_Your task_: Read the lines below. Copy out any that hold the string "approved".

_Information_:
- - - - -

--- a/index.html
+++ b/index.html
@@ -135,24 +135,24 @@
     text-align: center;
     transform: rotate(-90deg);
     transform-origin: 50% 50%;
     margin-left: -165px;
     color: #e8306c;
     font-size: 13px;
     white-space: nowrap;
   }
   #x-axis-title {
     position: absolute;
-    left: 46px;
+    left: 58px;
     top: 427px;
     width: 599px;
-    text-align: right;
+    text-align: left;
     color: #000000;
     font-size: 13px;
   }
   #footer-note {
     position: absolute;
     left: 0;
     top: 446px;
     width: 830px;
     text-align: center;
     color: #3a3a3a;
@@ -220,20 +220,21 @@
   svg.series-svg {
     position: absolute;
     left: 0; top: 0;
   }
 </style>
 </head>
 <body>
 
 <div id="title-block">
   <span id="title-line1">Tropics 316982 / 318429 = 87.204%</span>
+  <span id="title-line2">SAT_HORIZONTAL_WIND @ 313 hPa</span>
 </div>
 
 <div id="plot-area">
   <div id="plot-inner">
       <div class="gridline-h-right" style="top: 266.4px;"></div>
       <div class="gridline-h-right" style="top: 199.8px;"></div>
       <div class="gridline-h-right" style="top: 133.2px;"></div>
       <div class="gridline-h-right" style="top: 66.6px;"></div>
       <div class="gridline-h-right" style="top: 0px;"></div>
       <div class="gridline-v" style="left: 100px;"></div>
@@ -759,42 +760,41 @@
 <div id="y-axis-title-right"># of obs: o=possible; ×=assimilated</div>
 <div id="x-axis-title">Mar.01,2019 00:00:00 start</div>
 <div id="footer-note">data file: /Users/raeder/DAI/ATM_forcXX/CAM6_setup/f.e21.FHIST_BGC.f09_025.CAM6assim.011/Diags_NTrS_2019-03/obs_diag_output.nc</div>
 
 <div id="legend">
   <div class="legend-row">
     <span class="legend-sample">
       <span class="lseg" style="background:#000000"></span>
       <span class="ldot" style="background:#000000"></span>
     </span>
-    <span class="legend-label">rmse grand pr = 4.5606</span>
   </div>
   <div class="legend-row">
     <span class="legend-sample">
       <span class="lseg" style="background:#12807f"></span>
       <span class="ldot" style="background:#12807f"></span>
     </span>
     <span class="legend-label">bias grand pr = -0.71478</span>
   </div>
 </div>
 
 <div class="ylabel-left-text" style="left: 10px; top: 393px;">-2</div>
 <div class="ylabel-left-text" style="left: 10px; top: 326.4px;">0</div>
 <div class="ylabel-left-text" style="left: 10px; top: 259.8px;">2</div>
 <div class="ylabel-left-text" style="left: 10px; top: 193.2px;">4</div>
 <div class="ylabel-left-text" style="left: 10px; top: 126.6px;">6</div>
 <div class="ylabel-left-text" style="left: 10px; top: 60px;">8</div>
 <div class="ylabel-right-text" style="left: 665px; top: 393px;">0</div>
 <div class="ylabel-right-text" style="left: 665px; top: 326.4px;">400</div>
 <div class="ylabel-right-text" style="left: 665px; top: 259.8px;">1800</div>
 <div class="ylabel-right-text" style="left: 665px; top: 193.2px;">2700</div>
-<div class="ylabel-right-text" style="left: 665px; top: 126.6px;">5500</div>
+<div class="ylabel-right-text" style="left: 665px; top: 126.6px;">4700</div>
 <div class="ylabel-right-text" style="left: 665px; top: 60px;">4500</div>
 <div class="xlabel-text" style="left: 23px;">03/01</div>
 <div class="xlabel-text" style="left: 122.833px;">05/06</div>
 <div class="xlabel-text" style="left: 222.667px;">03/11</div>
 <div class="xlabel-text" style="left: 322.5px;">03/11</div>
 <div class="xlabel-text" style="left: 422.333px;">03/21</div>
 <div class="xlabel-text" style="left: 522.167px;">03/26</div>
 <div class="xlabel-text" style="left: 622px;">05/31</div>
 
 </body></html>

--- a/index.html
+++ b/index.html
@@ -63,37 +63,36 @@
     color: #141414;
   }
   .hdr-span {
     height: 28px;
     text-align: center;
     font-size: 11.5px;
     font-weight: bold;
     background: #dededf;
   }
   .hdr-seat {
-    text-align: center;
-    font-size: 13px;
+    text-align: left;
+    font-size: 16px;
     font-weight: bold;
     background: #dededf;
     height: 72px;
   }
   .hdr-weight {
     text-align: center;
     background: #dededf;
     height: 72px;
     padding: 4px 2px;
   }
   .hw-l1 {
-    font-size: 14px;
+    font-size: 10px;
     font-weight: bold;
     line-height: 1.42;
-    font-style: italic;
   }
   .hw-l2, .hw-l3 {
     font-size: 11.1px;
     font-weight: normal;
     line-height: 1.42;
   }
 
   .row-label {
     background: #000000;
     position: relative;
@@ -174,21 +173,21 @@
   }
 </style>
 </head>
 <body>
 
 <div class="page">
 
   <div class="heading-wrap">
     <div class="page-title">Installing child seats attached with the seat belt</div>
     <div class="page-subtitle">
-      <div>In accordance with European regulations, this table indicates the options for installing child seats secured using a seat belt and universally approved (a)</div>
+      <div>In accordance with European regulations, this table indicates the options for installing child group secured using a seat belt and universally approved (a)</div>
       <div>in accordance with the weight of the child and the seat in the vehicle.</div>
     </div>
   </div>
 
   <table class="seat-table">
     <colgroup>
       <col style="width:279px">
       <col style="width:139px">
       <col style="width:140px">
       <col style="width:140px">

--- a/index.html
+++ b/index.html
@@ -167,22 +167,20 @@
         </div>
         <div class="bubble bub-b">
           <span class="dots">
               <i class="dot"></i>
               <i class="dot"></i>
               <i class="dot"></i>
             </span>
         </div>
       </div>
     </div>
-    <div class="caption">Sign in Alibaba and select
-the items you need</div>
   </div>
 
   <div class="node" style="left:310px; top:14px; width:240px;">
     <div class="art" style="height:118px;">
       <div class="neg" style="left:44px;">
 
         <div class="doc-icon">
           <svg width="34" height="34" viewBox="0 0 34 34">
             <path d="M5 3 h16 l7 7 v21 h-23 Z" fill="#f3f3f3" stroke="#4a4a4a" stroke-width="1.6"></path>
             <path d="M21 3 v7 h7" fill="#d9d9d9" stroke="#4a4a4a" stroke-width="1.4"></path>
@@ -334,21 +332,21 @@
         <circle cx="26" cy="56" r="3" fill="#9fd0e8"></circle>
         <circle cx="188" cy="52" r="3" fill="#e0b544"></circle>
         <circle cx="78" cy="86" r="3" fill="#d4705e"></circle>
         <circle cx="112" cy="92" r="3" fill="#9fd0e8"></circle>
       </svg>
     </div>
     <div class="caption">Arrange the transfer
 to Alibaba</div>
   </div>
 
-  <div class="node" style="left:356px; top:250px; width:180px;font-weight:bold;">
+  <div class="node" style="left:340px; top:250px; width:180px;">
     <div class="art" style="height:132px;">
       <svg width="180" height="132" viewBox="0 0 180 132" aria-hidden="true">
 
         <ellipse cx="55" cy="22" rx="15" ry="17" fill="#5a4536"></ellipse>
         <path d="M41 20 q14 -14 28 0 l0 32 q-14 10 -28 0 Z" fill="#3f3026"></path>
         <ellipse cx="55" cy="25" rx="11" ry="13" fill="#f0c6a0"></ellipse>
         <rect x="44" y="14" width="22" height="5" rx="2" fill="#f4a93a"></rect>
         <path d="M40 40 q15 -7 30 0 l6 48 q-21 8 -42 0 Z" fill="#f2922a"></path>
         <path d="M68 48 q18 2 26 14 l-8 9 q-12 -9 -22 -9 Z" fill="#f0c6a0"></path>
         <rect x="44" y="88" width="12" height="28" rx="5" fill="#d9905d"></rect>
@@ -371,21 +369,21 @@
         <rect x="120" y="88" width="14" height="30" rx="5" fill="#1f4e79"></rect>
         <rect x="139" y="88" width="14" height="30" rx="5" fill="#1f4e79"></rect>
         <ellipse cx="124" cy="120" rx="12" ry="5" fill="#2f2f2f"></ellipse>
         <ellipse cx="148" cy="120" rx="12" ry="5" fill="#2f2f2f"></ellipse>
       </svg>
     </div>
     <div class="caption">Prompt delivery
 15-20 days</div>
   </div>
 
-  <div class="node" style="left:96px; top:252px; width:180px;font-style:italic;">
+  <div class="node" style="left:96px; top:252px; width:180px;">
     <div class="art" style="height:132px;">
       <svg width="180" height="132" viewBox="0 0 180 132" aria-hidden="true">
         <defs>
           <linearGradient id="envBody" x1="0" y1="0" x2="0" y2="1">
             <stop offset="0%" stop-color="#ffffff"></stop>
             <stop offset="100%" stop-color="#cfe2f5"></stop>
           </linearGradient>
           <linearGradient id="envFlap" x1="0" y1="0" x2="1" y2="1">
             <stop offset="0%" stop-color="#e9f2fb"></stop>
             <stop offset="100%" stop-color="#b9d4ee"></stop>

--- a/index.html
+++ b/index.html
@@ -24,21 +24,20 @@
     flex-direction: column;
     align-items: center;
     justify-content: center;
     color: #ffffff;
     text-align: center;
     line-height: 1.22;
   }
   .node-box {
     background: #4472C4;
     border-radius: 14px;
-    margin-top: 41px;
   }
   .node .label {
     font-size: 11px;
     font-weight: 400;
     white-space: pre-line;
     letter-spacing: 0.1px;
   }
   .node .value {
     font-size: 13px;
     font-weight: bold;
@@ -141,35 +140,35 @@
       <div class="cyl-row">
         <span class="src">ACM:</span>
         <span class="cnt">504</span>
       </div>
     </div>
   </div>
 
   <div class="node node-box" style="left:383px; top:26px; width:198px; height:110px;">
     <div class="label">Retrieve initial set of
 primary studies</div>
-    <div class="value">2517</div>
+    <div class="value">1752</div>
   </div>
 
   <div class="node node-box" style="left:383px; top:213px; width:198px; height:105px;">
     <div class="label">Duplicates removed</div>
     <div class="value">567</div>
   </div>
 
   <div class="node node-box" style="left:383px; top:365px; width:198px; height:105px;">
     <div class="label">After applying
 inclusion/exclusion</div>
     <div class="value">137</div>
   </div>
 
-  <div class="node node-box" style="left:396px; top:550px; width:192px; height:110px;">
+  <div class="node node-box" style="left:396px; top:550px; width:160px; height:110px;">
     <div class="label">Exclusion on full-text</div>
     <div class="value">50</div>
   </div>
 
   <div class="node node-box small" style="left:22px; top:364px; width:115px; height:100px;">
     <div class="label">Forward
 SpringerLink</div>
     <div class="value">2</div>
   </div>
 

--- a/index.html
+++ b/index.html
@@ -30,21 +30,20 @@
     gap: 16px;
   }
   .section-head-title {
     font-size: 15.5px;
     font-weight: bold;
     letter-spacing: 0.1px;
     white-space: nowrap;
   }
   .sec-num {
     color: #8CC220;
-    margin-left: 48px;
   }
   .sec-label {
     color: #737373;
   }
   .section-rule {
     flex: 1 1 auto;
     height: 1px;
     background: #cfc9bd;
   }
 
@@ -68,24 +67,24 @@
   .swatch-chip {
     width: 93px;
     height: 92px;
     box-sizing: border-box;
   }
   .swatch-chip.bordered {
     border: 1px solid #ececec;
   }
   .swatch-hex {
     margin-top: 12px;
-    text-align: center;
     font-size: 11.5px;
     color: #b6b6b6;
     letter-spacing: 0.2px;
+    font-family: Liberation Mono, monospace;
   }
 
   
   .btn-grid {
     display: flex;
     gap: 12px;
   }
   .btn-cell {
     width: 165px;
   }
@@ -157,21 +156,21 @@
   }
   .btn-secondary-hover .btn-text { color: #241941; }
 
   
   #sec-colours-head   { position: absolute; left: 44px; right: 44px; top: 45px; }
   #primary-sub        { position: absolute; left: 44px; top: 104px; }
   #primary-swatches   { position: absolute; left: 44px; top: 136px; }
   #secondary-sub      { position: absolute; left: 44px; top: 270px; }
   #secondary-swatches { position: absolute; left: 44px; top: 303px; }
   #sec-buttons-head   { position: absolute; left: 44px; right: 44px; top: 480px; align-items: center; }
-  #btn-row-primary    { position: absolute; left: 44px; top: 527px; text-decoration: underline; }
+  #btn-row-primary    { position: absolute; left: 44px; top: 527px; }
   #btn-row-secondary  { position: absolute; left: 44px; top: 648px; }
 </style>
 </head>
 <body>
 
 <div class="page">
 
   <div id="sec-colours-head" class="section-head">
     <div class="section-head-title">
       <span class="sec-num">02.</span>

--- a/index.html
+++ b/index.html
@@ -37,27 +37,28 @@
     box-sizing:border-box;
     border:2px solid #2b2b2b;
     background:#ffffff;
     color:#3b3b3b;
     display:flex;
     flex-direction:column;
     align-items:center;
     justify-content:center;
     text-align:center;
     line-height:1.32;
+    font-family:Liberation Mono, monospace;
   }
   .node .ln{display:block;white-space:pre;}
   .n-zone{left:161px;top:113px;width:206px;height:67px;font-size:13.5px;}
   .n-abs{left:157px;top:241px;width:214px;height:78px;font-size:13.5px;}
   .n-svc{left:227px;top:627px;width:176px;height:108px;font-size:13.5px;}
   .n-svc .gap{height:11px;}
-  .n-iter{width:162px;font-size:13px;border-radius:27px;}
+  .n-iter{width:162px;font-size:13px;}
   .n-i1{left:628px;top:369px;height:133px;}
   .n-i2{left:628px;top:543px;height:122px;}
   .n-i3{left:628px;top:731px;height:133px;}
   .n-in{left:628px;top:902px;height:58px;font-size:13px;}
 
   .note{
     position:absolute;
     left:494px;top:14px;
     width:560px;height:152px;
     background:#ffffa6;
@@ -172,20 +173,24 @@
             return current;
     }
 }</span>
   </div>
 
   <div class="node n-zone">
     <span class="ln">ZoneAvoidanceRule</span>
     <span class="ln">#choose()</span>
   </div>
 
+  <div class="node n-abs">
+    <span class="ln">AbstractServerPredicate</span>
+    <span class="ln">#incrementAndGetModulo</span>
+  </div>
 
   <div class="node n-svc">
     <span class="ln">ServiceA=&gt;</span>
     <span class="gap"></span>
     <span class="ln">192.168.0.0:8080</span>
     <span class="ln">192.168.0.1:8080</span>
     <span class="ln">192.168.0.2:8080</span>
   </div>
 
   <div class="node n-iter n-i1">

- - - - -

_Exercise response_:
-      <div>In accordance with European regulations, this table indicates the options for installing child seats secured using a seat belt and universally approved (a)</div>
+      <div>In accordance with European regulations, this table indicates the options for installing child group secured using a seat belt and universally approved (a)</div>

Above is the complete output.